* DATA TO EXAMINE:
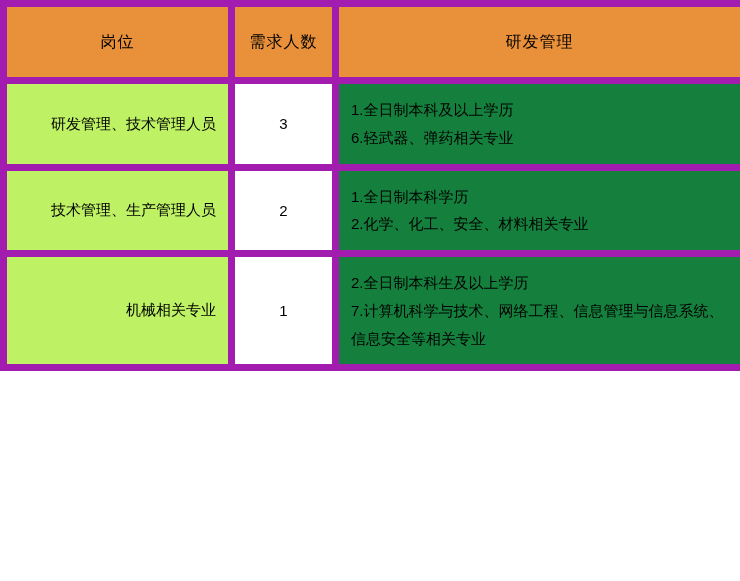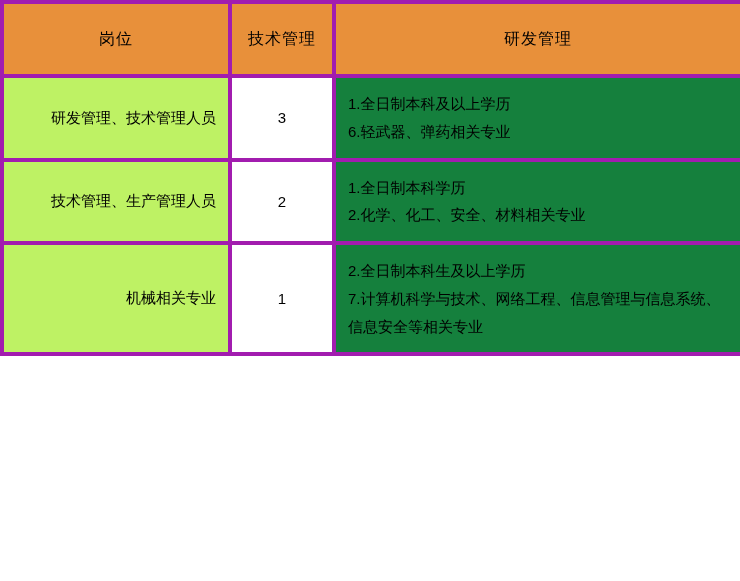--- a/index.html
+++ b/index.html
@@ -17,21 +17,21 @@
   .table-wrap {
     width: 740px;
     box-sizing: border-box;
   }
   table.job-table {
     border-collapse: collapse;
     table-layout: fixed;
     width: 740px;
   }
   table.job-table td, table.job-table th {
-    border: 4px solid #a21caf;
+    border: 7px solid #a21caf;
     padding: 12px;
     vertical-align: middle;
   }
   
   col.c-post { width: 228px; }
   col.c-count { width: 104px; }
   col.c-req { width: 408px; }
 
   
   .hdr td {
@@ -88,21 +88,21 @@
       <col class="c-post">
       <col class="c-count">
       <col class="c-req">
     </colgroup>
     <tbody id="table-body">
       <tr class="hdr">
         <td>
           <span class="lbl">岗位</span>
         </td>
         <td>
-          <span class="lbl">技术管理</span>
+          <span class="lbl">需求人数</span>
         </td>
         <td>
           <span class="lbl">研发管理</span>
         </td>
       </tr>
     <tr>
           <td class="cell-post">
             <span class="lbl">研发管理、技术管理人员</span>
           </td>
           <td class="cell-count">3</td>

* HOW TO COMPLETE THIS TASK: When you reach the line containing "-88,21 +88,21 @@" in the listing, transcribe it and every line after it exactly, through the last line, and add nothing.

* ANSWER TO THE PROBLEM:
@@ -88,21 +88,21 @@
       <col class="c-post">
       <col class="c-count">
       <col class="c-req">
     </colgroup>
     <tbody id="table-body">
       <tr class="hdr">
         <td>
           <span class="lbl">岗位</span>
         </td>
         <td>
-          <span class="lbl">技术管理</span>
+          <span class="lbl">需求人数</span>
         </td>
         <td>
           <span class="lbl">研发管理</span>
         </td>
       </tr>
     <tr>
           <td class="cell-post">
             <span class="lbl">研发管理、技术管理人员</span>
           </td>
           <td class="cell-count">3</td>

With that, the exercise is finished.